BEGIN TASK INPUT

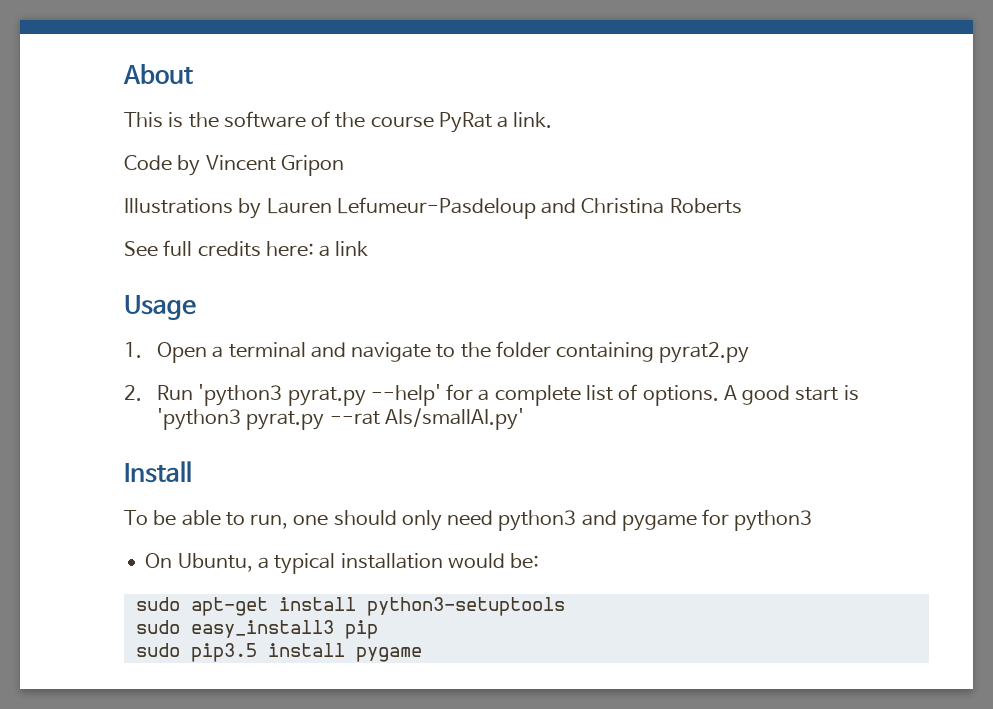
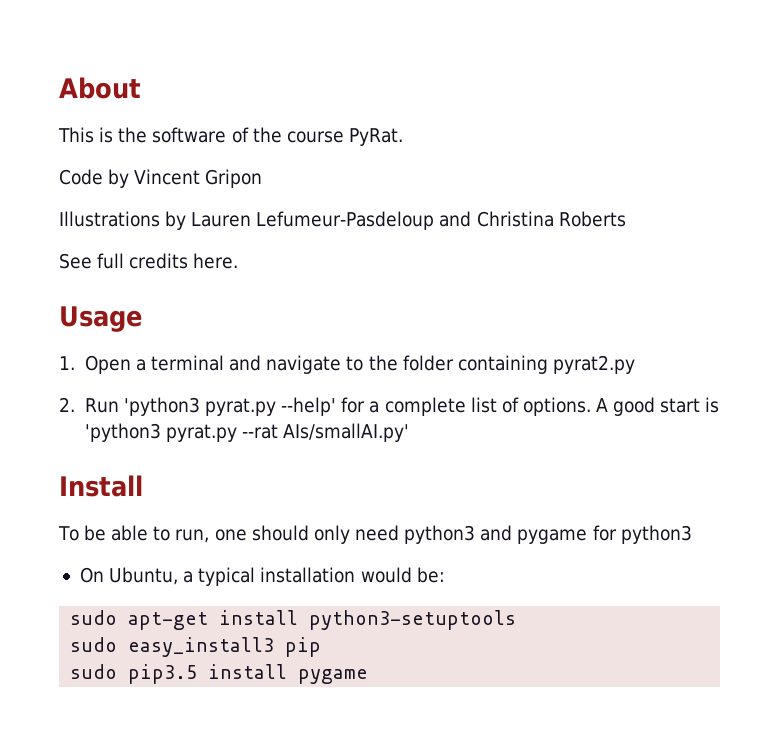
[438,112,553,133] PyRat a link. -> [348,128,403,146] PyRat.
[265,241,369,257] here: a link -> [193,253,239,269] here.

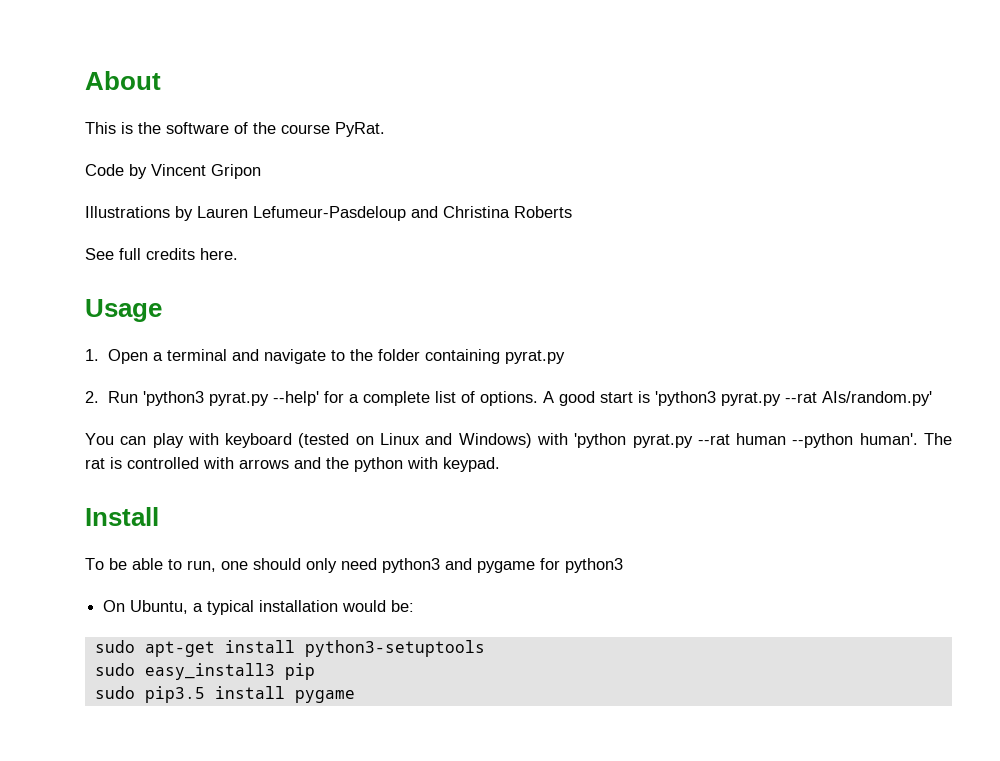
[552,355,635,374] pyrat2.py -> [505,350,566,364] pyrat.py
[283,423,410,442] AIs/smallAI.py' -> [822,391,933,406] [85,433,952,448] [85,457,500,472] AIs/random.py' // You can play with keyboard (tested on Linux and Windows) with 'python pyrat.py --rat human --python human'. The rat is controlled with arrows and the python with keypad.

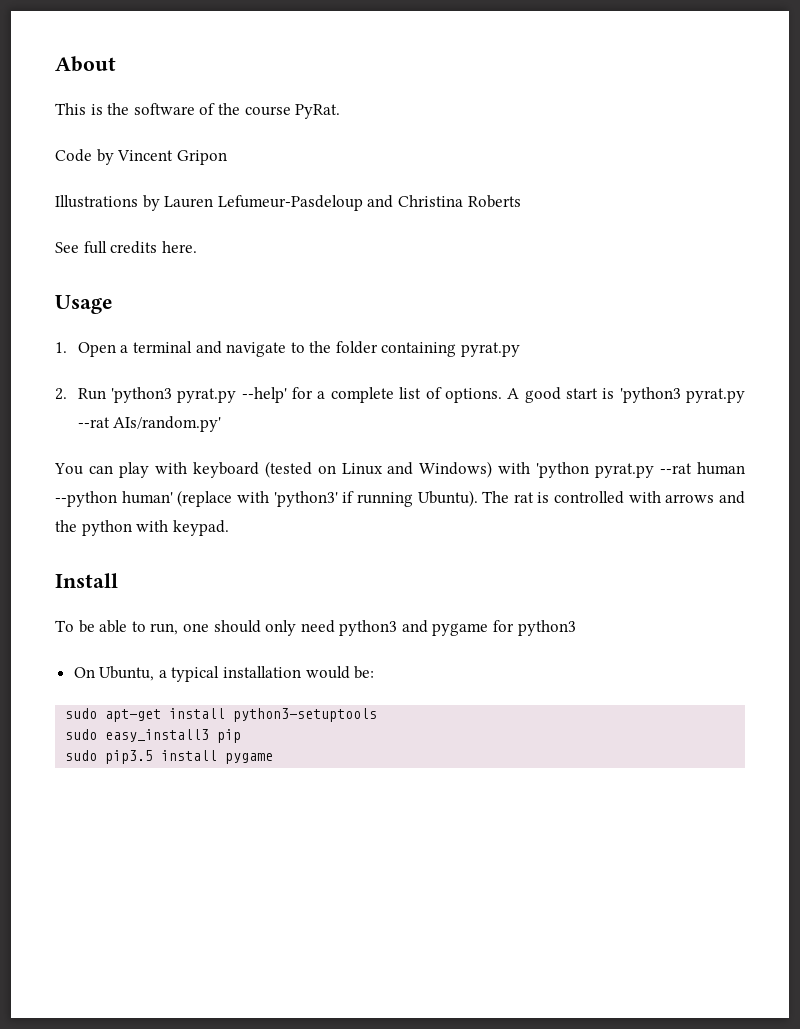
[859,433,918,445] human'. -> [121,490,478,507] human' (replace with 'python3' if running Ubuntu).

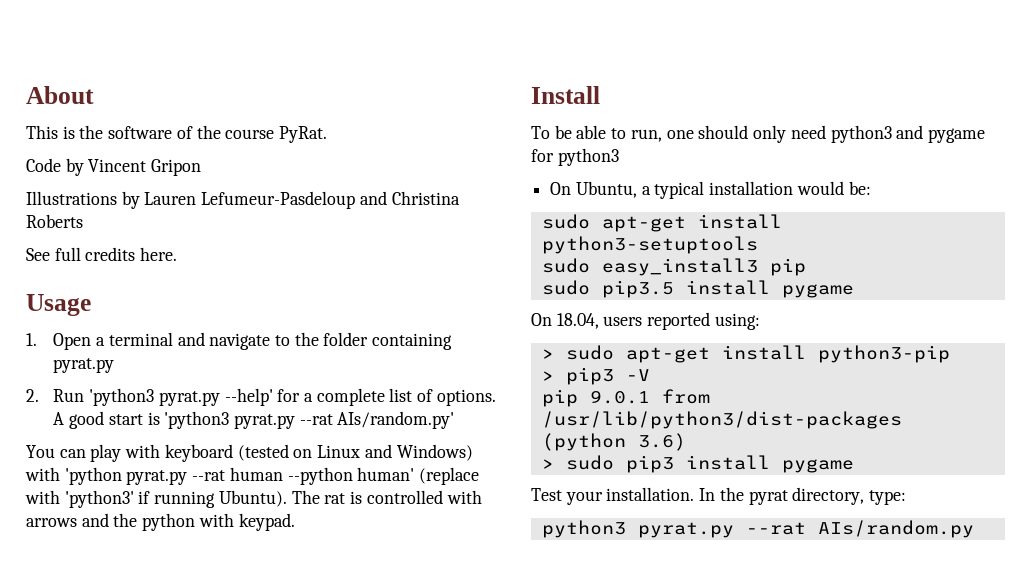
(274, 758) none -> [531,312,760,330] [541,345,950,363] [541,367,650,385] [541,389,710,407] [541,411,902,429] [541,433,686,451] [541,455,854,473] [531,487,907,505] [541,520,974,538] // On 18.04, users reported using: // > sudo apt-get install python3-pip // > pip3 -V // pip 9.0.1 from /usr/lib/python3/dist-packages (python 3.6) // > sudo pip3 install pygame // Test your installation. In the pyrat directory, type: // python3 pyrat.py --rat AIs/random.py

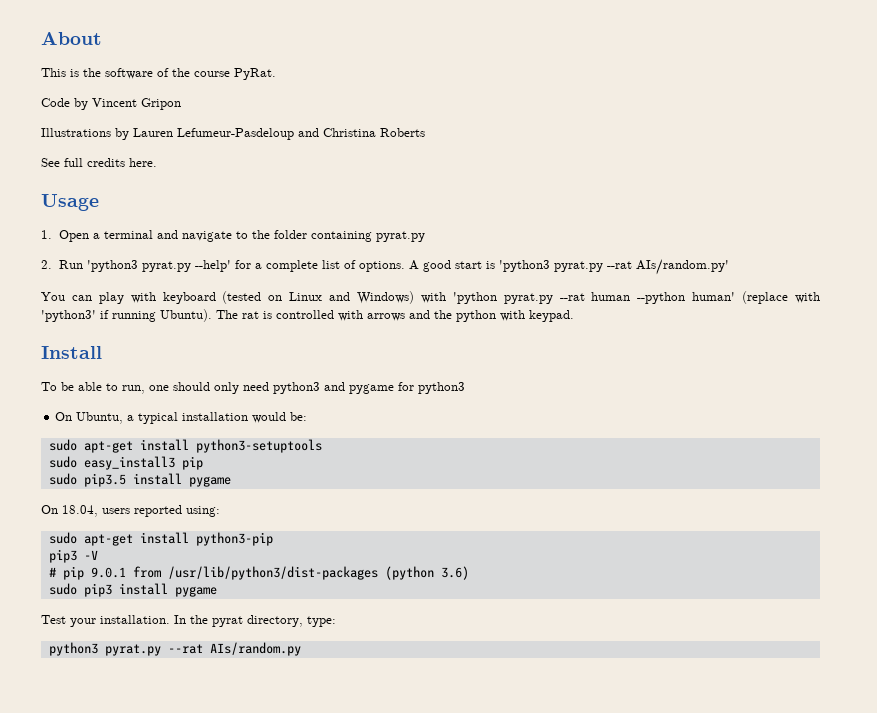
[541,349,554,359] > -> (220, 511) none
[541,371,554,381] > -> (273, 539) none
(650, 375) none -> [48,567,56,577] #
[541,459,554,469] > -> (469, 573) none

END TASK INPUT

» PROBLEM DESCRIPTION
Only an exact copy of the records counts as an answer. Leave out the images.

» WRITTEN SOLUTION
[438,112,553,133] PyRat a link. -> [348,128,403,146] PyRat.
[265,241,369,257] here: a link -> [193,253,239,269] here.

[552,355,635,374] pyrat2.py -> [505,350,566,364] pyrat.py
[283,423,410,442] AIs/smallAI.py' -> [822,391,933,406] [85,433,952,448] [85,457,500,472] AIs/random.py' // You can play with keyboard (tested on Linux and Windows) with 'python pyrat.py --rat human --python human'. The rat is controlled with arrows and the python with keypad.

[859,433,918,445] human'. -> [121,490,478,507] human' (replace with 'python3' if running Ubuntu).

(274, 758) none -> [531,312,760,330] [541,345,950,363] [541,367,650,385] [541,389,710,407] [541,411,902,429] [541,433,686,451] [541,455,854,473] [531,487,907,505] [541,520,974,538] // On 18.04, users reported using: // > sudo apt-get install python3-pip // > pip3 -V // pip 9.0.1 from /usr/lib/python3/dist-packages (python 3.6) // > sudo pip3 install pygame // Test your installation. In the pyrat directory, type: // python3 pyrat.py --rat AIs/random.py

[541,349,554,359] > -> (220, 511) none
[541,371,554,381] > -> (273, 539) none
(650, 375) none -> [48,567,56,577] #
[541,459,554,469] > -> (469, 573) none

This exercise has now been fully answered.